Als weitere Massnahme will Bundesrat Pascal Couchepin alle Krankenversicherer verpflichten, einen telefonischen Beratungsdienst anzubieten. Dieser hat für die Versicherten gratis zu sein, seine Kosten sind als Verwaltungskosten abzubuchen. Laut dem Direktor des Bundesamtes für Gesundheit, Thomas Zeltner, haben Studien am Berner Inselspital gezeigt, dass medizinische Telefonberatungen für die Vorselektion effizient sind und unnötige Besuche namentlich des Spital-Notfalls reduzieren können. – Sodann sieht Couchepins Massnahmenpaket die Einführung einer Kompetenz des Bundesrates vor, bei überdurchschnittlichem Kostenwachstum die von Versicherern und Leistungserbringern ausgehandelten Tarife (insbesondere die Tarmed-Taxpunkt-Werte) zu senken. Weiter sollen die Kantone verpflichtet werden, die Tätigkeit der Spitalambulatorien über Leistungsaufträge zu regeln. Die Wahlfranchise in der Krankenversicherung schliesslich soll nur noch alle zwei Jahre gewechselt beziehungsweise rückgängig gemacht werden können.

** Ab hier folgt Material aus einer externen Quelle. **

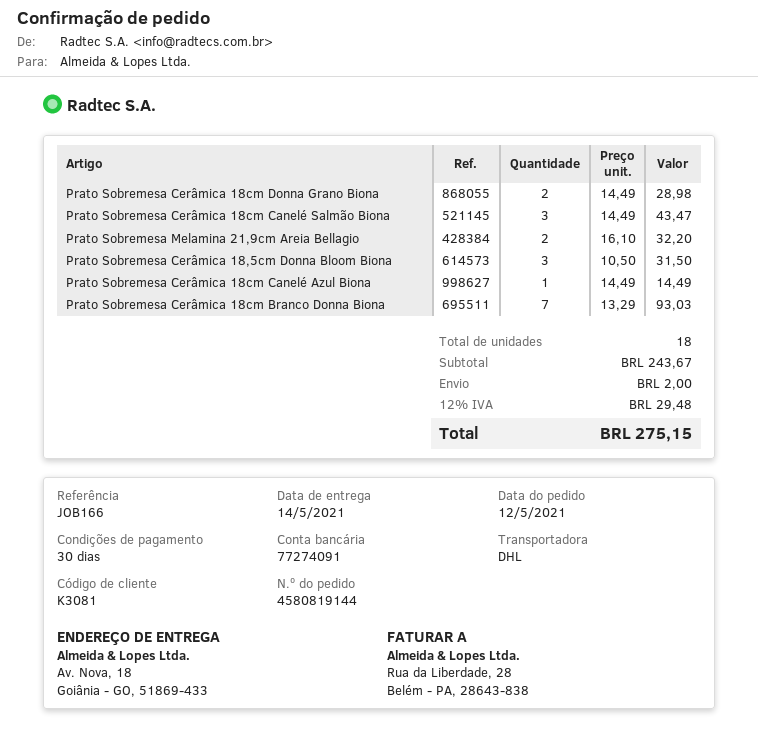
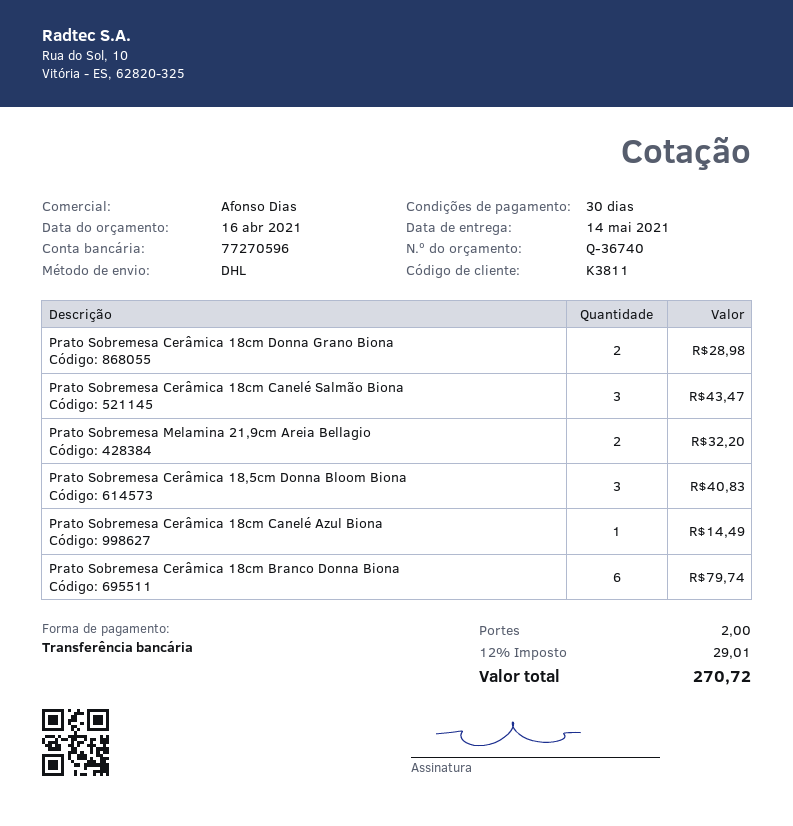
customer number: K3081 -> K3811
bank account: 77274091 -> 77270596
Prato Sobremesa Cerâmica 18,5cm Donna Bloom Biona: 3 for 31.50 -> 3 for 40.83
Prato Sobremesa Cerâmica 18cm Branco Donna Biona: 7 for 93.03 -> 6 for 79.74
tax: 12% = 29.48 -> 12% = 29.01
total: 275.15 -> 270.72

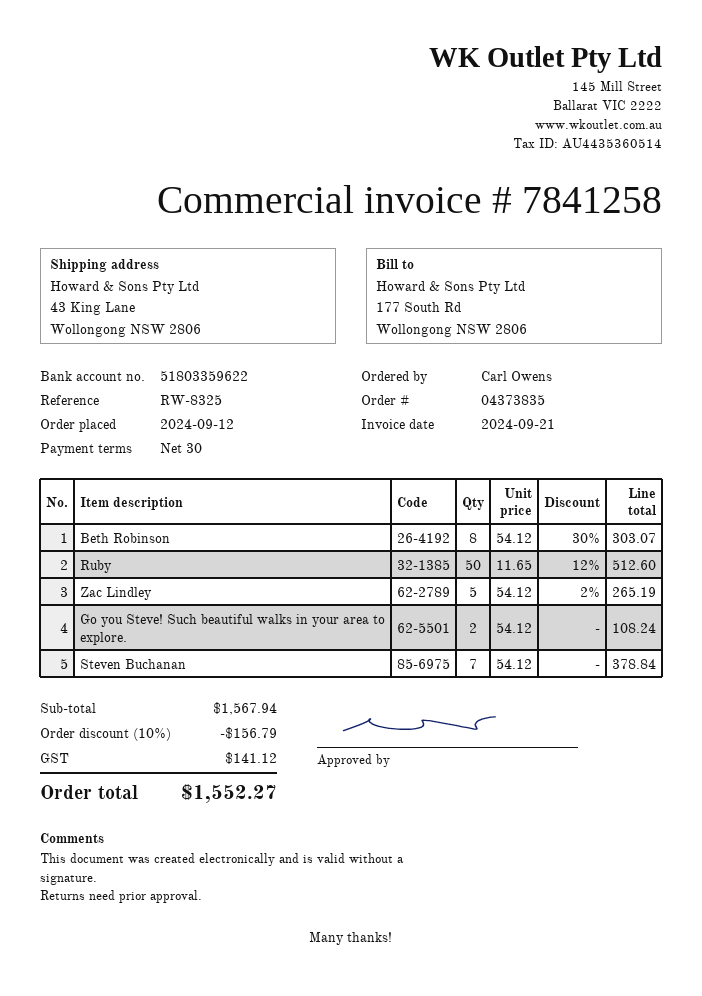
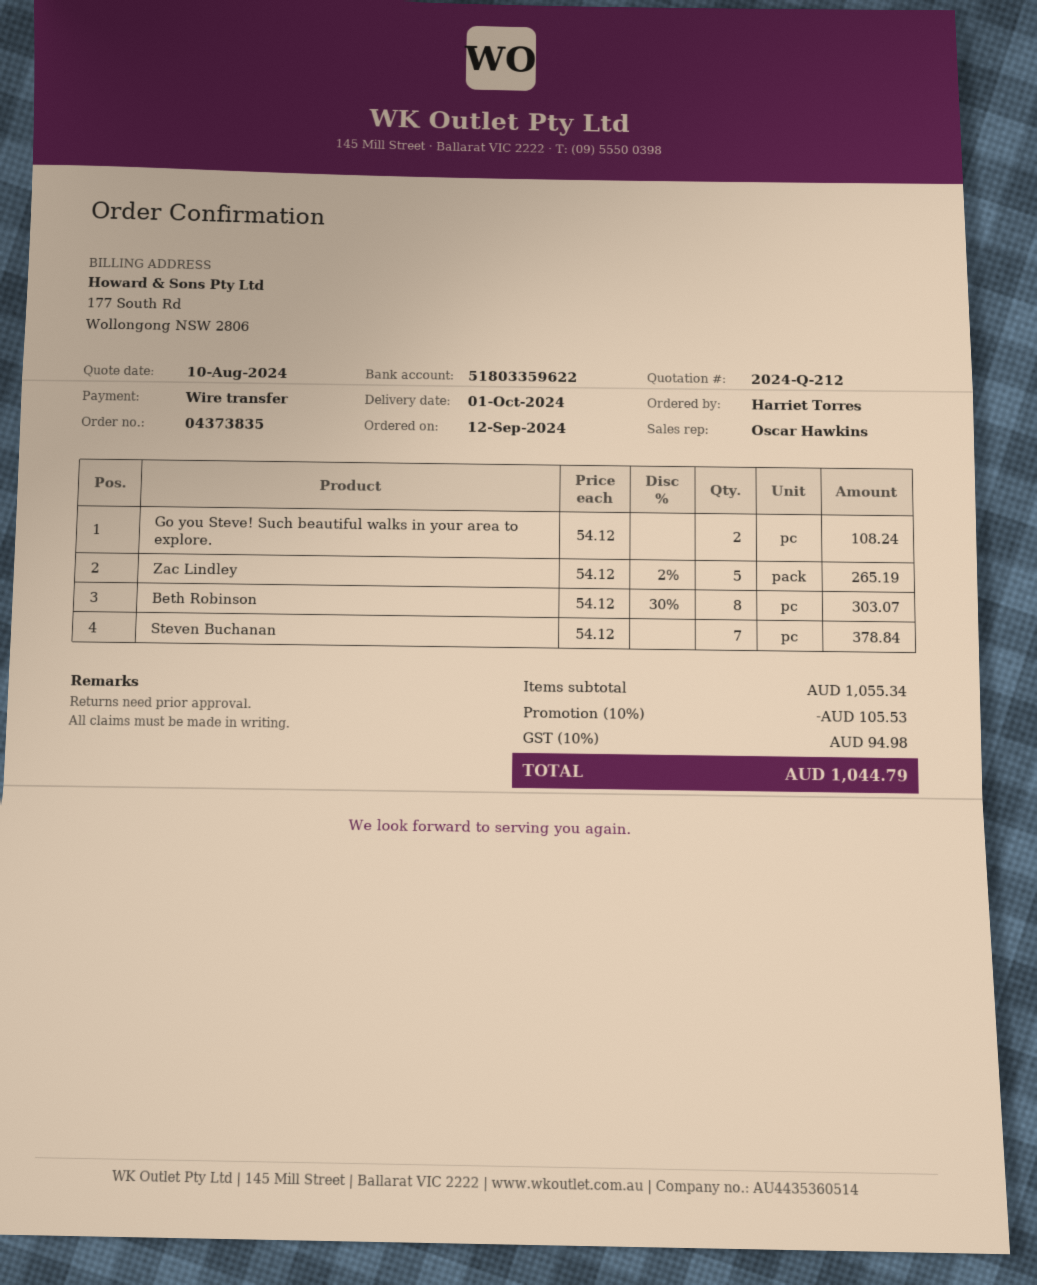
ordered by: Carl Owens -> Harriet Torres
Ruby: 50 x 11.65 - 12% = 512.60 -> none
subtotal: 1567.94 -> 1055.34
discount: 10% = 156.79 -> 10% = 105.53
tax: 141.12 -> 94.98
total: 1552.27 -> 1044.79

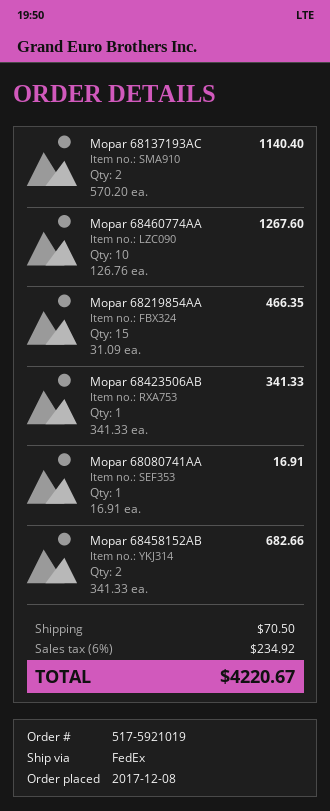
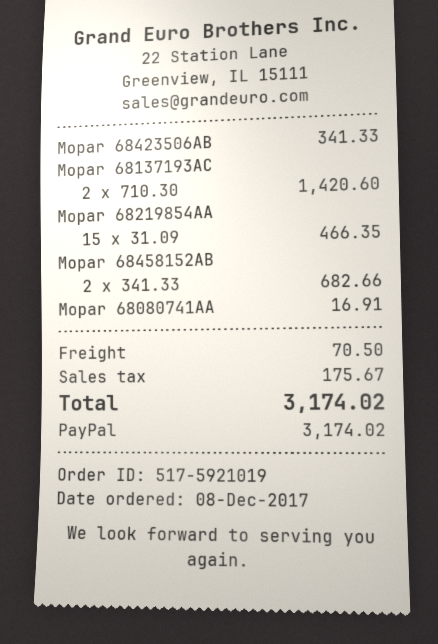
Mopar 68137193AC: 2 x 570.20 = 1140.40 -> 2 x 710.30 = 1420.60
Mopar 68460774AA: 10 x 126.76 = 1267.60 -> none
tax: 234.92 -> 175.67
total: 4220.67 -> 3174.02

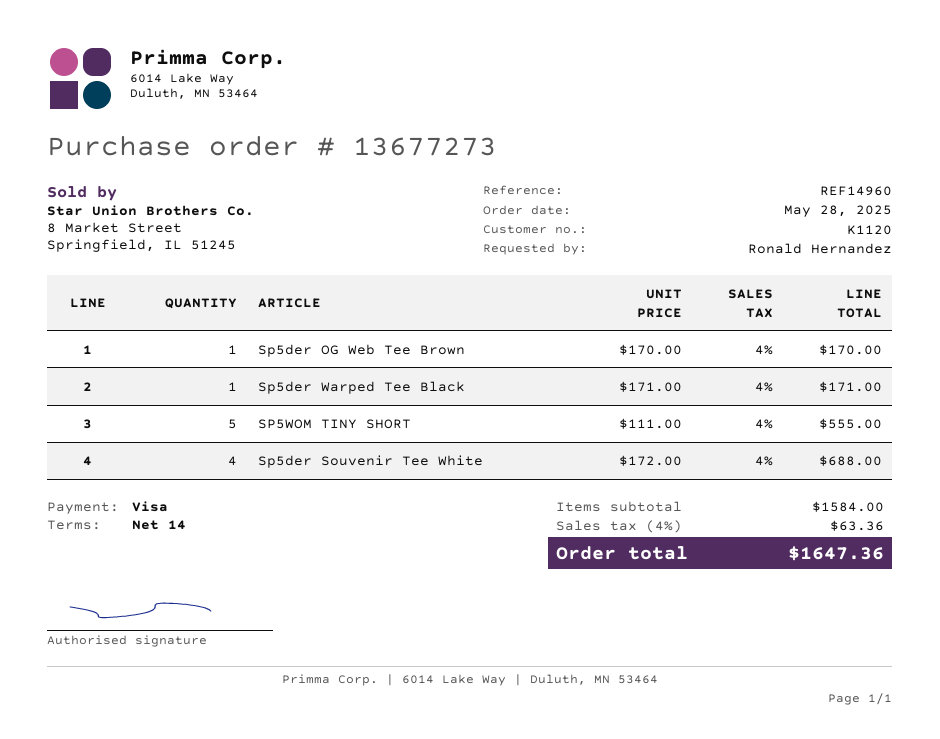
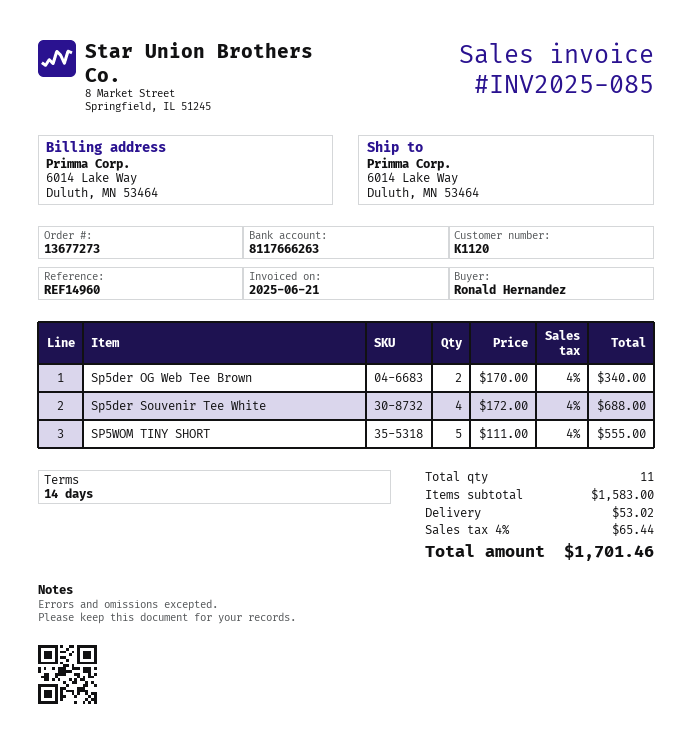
Sp5der OG Web Tee Brown: 1 x 170.00 = 170.00 -> 2 x 170.00 = 340.00
Sp5der Warped Tee Black: 1 x 171.00 = 171.00 -> none
subtotal: 1584.00 -> 1583.00
shipping: none -> 53.02
tax: 4% = 63.36 -> 4% = 65.44
total: 1647.36 -> 1701.46

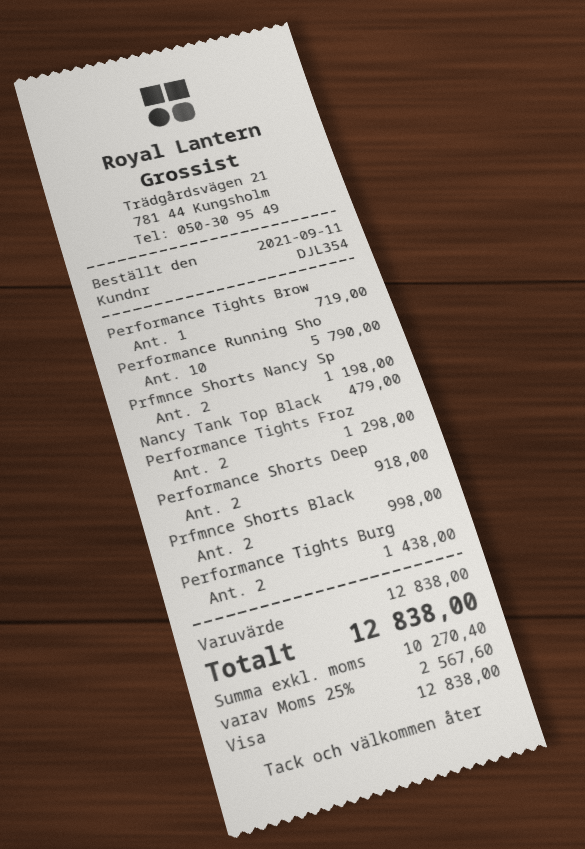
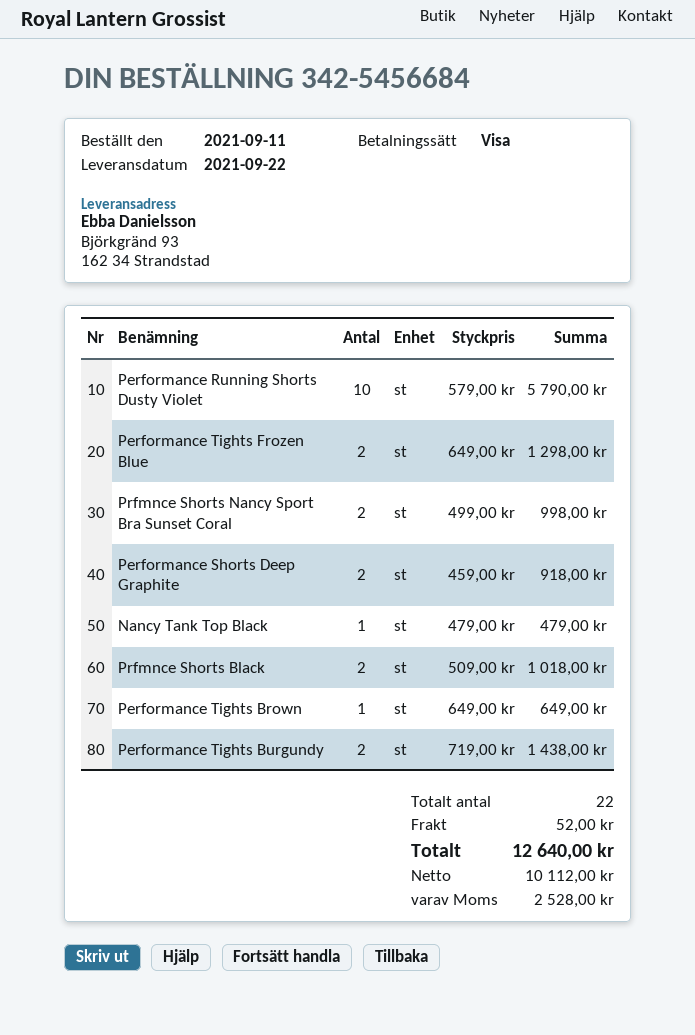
Performance Tights Brow: 1 for 719.00 -> 1 for 649.00
Prfmnce Shorts Nancy Sp: 2 for 1198.00 -> 2 for 998.00
Prfmnce Shorts Black: 2 for 998.00 -> 2 for 1018.00
shipping: none -> 52.00
net: 10270.40 -> 10112.00
tax: 2567.60 -> 2528.00
total: 12838.00 -> 12640.00

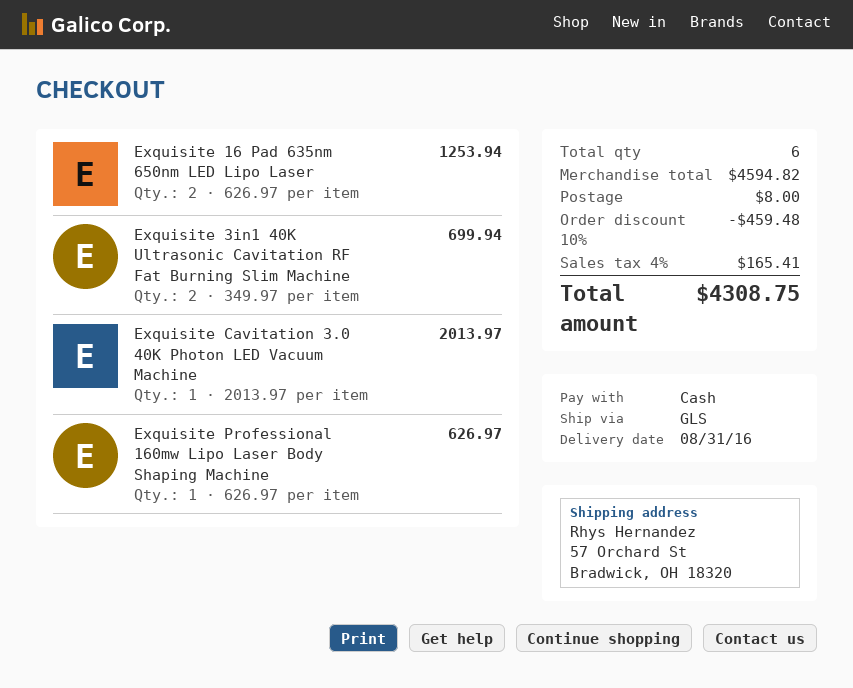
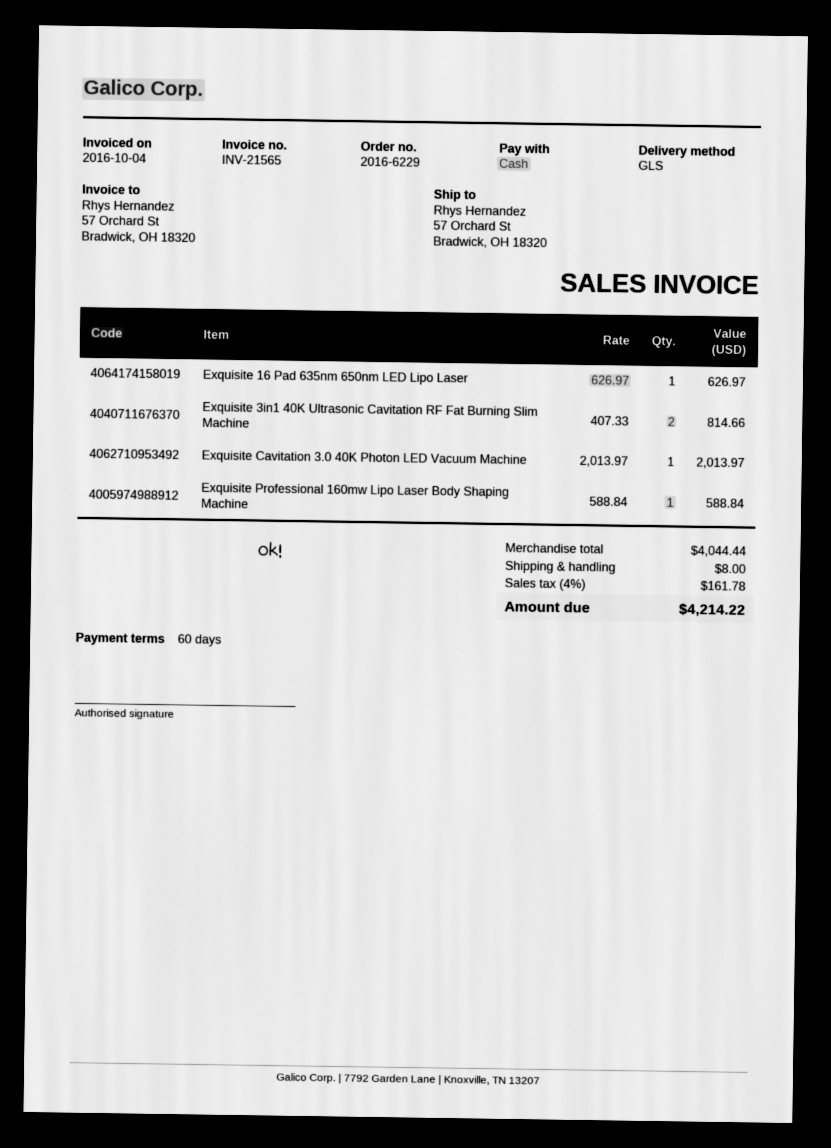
Exquisite 16 Pad 635nm 650nm LED Lipo Laser: 2 x 626.97 = 1253.94 -> 1 x 626.97 = 626.97
Exquisite 3in1 40K Ultrasonic Cavitation RF Fat Burning Slim Machine: 2 x 349.97 = 699.94 -> 2 x 407.33 = 814.66
Exquisite Professional 160mw Lipo Laser Body Shaping Machine: 1 x 626.97 = 626.97 -> 1 x 588.84 = 588.84
subtotal: 4594.82 -> 4044.44
discount: 10% = 459.48 -> none
tax: 4% = 165.41 -> 4% = 161.78
total: 4308.75 -> 4214.22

Schliesslich plant der Bundesrat, die Bundesbeiträge zur Prämienverbilligung um einen ausserordentlichen Beitrag von 200 Millionen Franken für die Jahre 2010 und 2011 zu erhöhen. Damit will er den Prämienanstieg zusätzlich abfedern. In welchem Rahmen der Sonderbeitrag gesprochen werden soll – ob als befristeter Sonderbeitrag im Konjunkturpaket oder als Lösung im Umfeld des Krankenversicherungsgesetzes -, wird im Juni entschieden. Eine Aufstockung der Prämienverbilligung erfolgt jährlich bereits durch deren Koppelung an den Kostenanstieg in der Krankenversicherung. Diese dürfte auch bei 200 Millionen Franken liegen. Eine Unsicherheit ergibt sich dabei jeweils, weil nicht feststeht, inwieweit die Kantone jeweils bei der Prämienverbilligung mitziehen.

Mit dem vom Bundesrat vorgeschlagenen Behandlungsbeitrag von 30 Franken dürfte der bürokratische Aufwand für Ärzte und Kassen weiter ansteigen. Während der Nutzen weitherum zu Recht in Frage gestellt wird, würde der Beitrag die Versicherungsprämien (weiter) erhöhen.